* ASSIGNMENT *
Quote exactly the lines from the one with "- ☐ 3.3. Review" to the end of the data, both included; omit the pictures.
────────
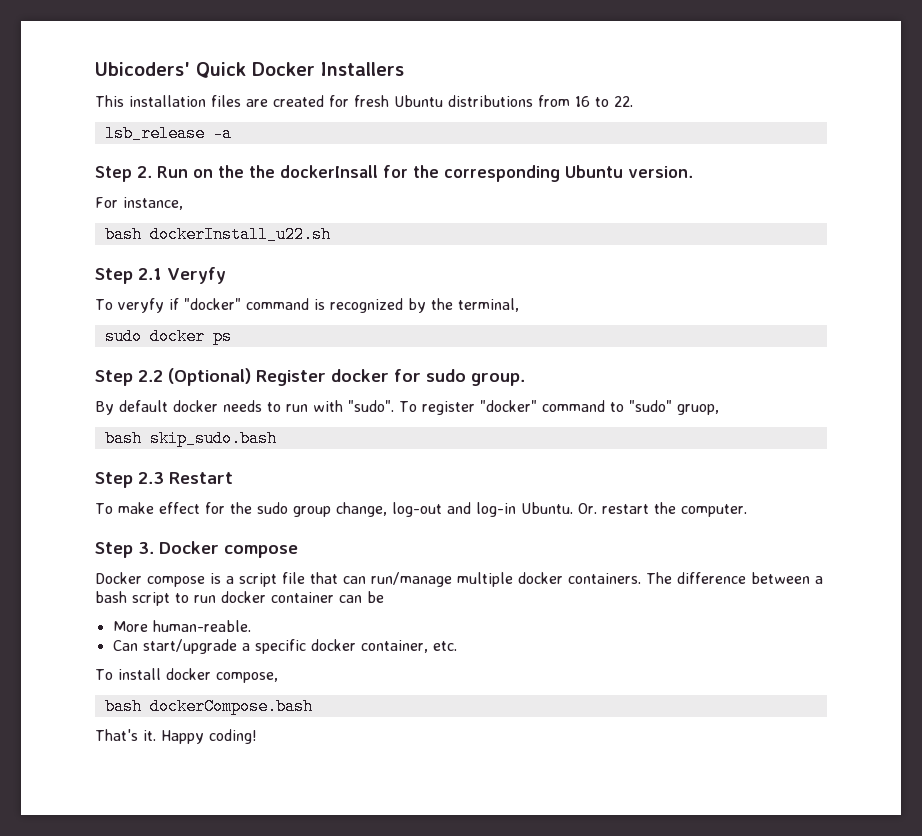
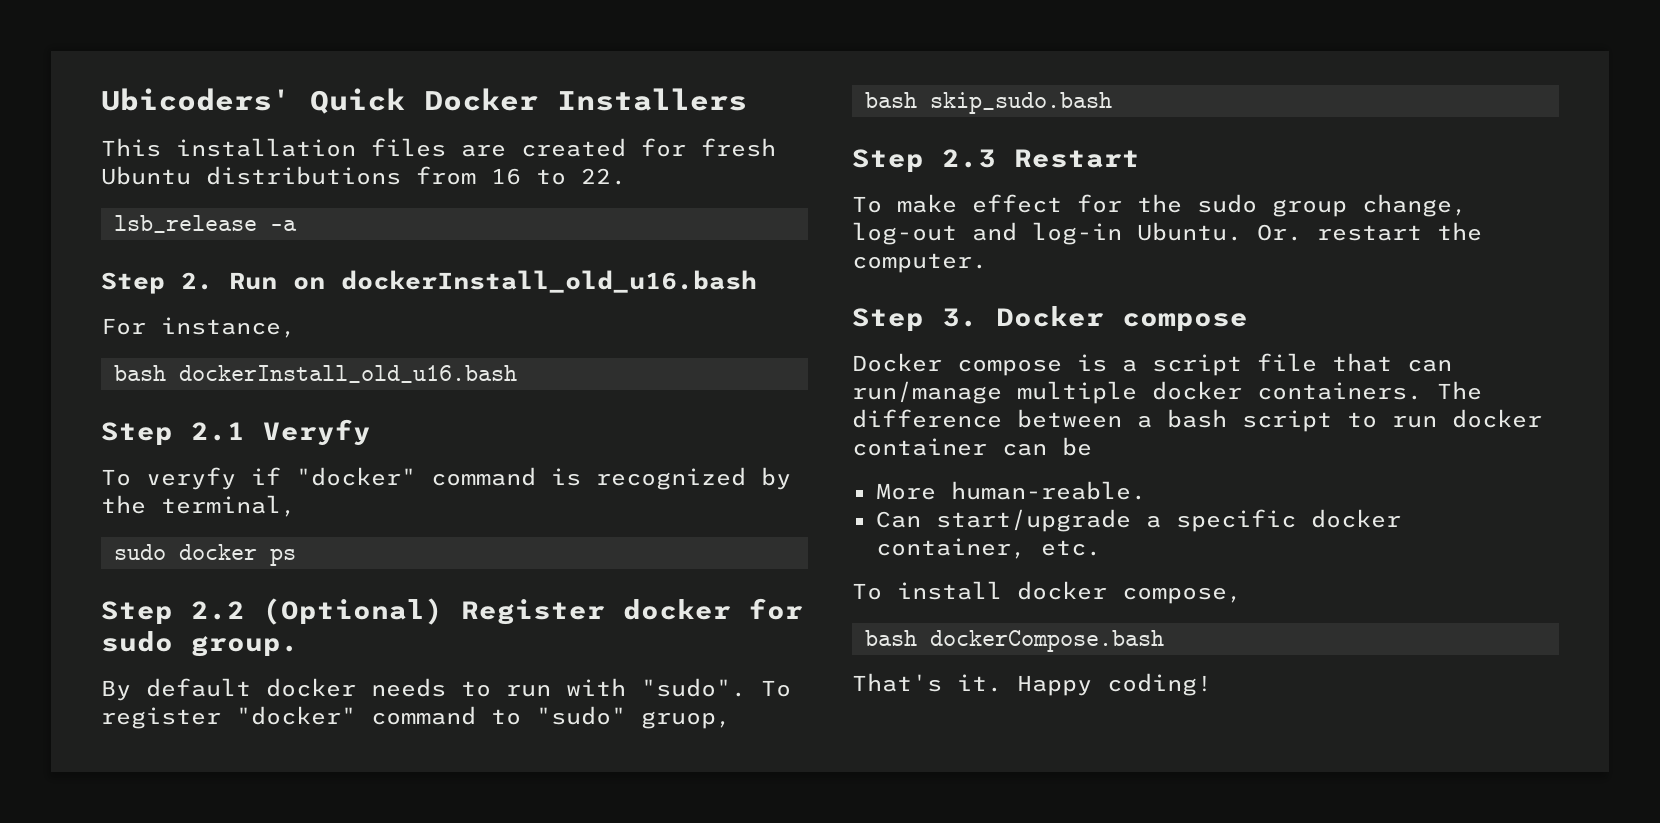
- Step 2. Run on the the dockerInsall for the corresponding Ubuntu version.
+ Step 2. Run on dockerInstall_old_u16.bash
- bash dockerInstall_u22.sh
+ bash dockerInstall_old_u16.bash

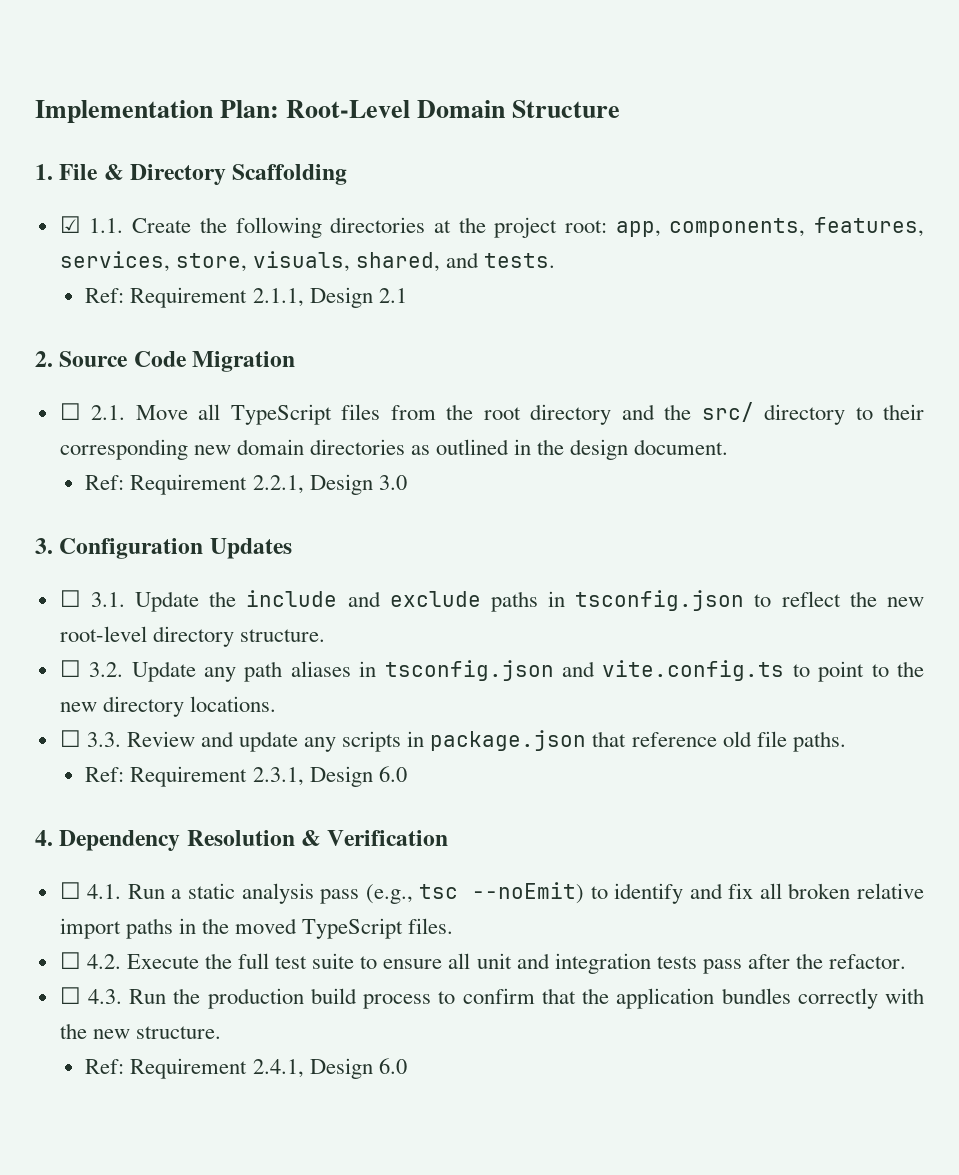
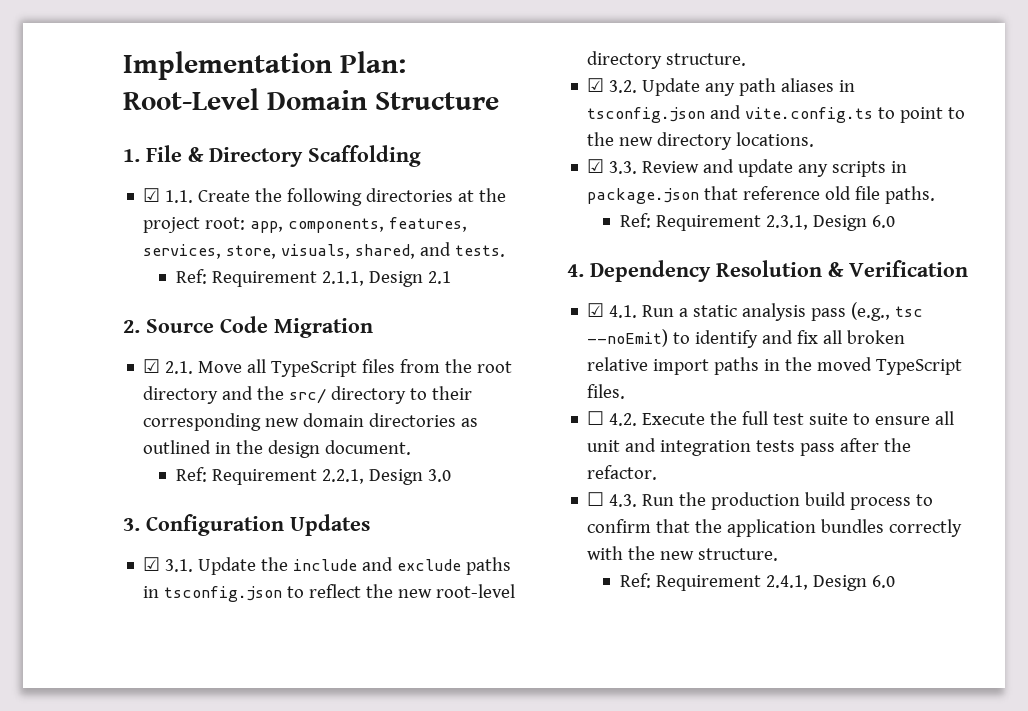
- ☐ 2.1. Move all TypeScript files from the root directory and the src/ directory to their corresponding new domain directories as outlined in the design document.
+ ☑ 2.1. Move all TypeScript files from the root directory and the src/ directory to their corresponding new domain directories as outlined in the design document.
- ☐ 3.1. Update the include and exclude paths in tsconfig.json to reflect the new root-level directory structure.
+ ☑ 3.1. Update the include and exclude paths in tsconfig.json to reflect the new root-level directory structure.
- ☐ 3.2. Update any path aliases in tsconfig.json and vite.config.ts to point to the new directory locations.
+ ☑ 3.2. Update any path aliases in tsconfig.json and vite.config.ts to point to the new directory locations.
- ☐ 3.3. Review and update any scripts in package.json that reference old file paths.
+ ☑ 3.3. Review and update any scripts in package.json that reference old file paths.
- ☐ 4.1. Run a static analysis pass (e.g., tsc --noEmit) to identify and fix all broken relative import paths in the moved TypeScript files.
+ ☑ 4.1. Run a static analysis pass (e.g., tsc --noEmit) to identify and fix all broken relative import paths in the moved TypeScript files.

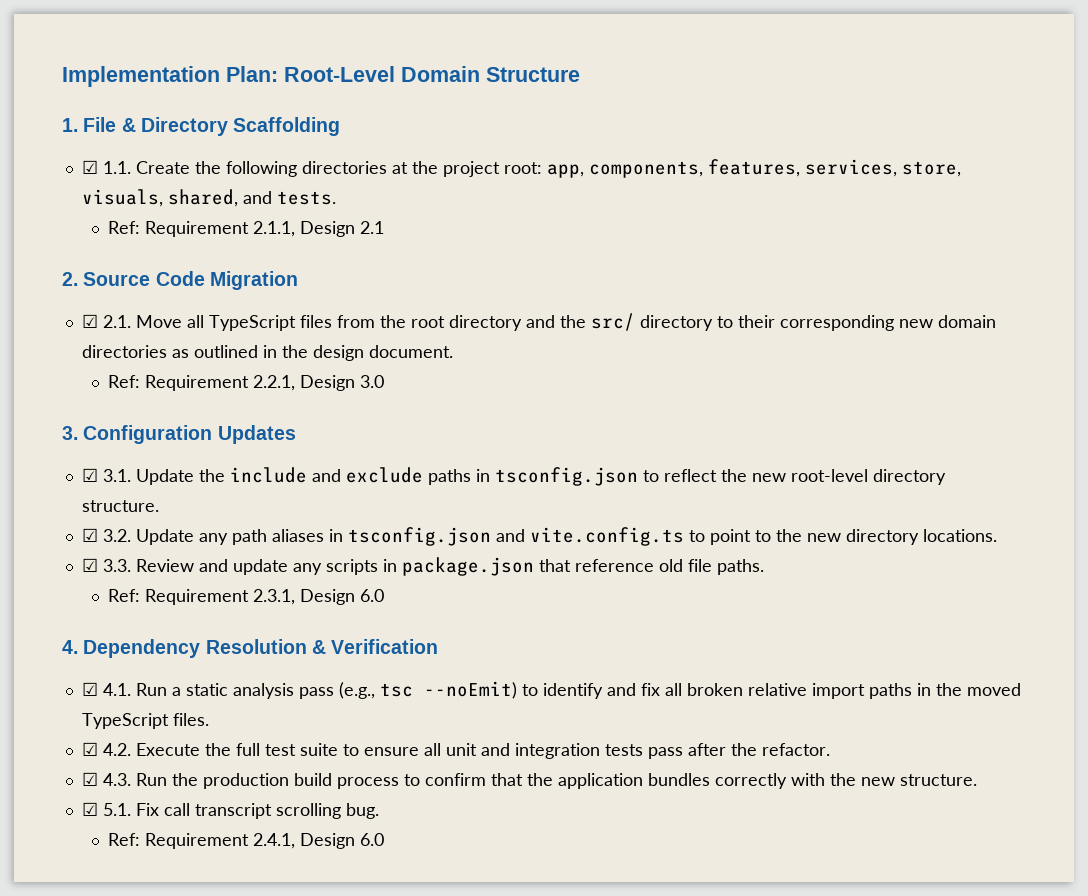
- ☐ 4.2. Execute the full test suite to ensure all unit and integration tests pass after the refactor.
+ ☑ 4.2. Execute the full test suite to ensure all unit and integration tests pass after the refactor.
- ☐ 4.3. Run the production build process to confirm that the application bundles correctly with the new structure.
+ ☑ 4.3. Run the production build process to confirm that the application bundles correctly with the new structure.
+ ☑ 5.1. Fix call transcript scrolling bug.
────────
* RESPONSE TO THE TASK *
- ☐ 3.3. Review and update any scripts in package.json that reference old file paths.
+ ☑ 3.3. Review and update any scripts in package.json that reference old file paths.
- ☐ 4.1. Run a static analysis pass (e.g., tsc --noEmit) to identify and fix all broken relative import paths in the moved TypeScript files.
+ ☑ 4.1. Run a static analysis pass (e.g., tsc --noEmit) to identify and fix all broken relative import paths in the moved TypeScript files.

- ☐ 4.2. Execute the full test suite to ensure all unit and integration tests pass after the refactor.
+ ☑ 4.2. Execute the full test suite to ensure all unit and integration tests pass after the refactor.
- ☐ 4.3. Run the production build process to confirm that the application bundles correctly with the new structure.
+ ☑ 4.3. Run the production build process to confirm that the application bundles correctly with the new structure.
+ ☑ 5.1. Fix call transcript scrolling bug.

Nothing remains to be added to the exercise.